TW:   London is full of beautiful historical landmarks. If you had to choose one to visit forever which, would it be and why?

CW:   Dorich House in Kingston is a special place. It was where I organised a show as a baby curator. It was designed by the sculptor Dora Gordine and the art historian Richard Hare in the 1930s as their home and her studio. I’d love to drink cocktails on the roof terrace overlooking Richmond Park on a balmy evening. Dora Gordine was a member of the Royal Society of Sculptors. We have her archive. The Society almost took on Dorich House, a Modernist gem, but happily Kingston University takes good care of the extraordinary building and its fabulous contents.

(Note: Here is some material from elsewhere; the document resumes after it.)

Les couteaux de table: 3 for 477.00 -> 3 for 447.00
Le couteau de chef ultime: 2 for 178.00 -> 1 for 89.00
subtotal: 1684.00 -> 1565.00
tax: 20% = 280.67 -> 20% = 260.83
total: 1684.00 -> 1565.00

TW:   Who is your ultimate Monday Muse?

CW:   The pioneering female sculptor Anne Acheson, who became the first female Fellow of the Society in 1938. Her work had long been popular with the country house set but in 1915 she threw herself into the war effort. She invented the first anatomically splints, which helped wounded soldiers’ broken bones heal faster. We have to thank Acheson for plaster of Paris casts today.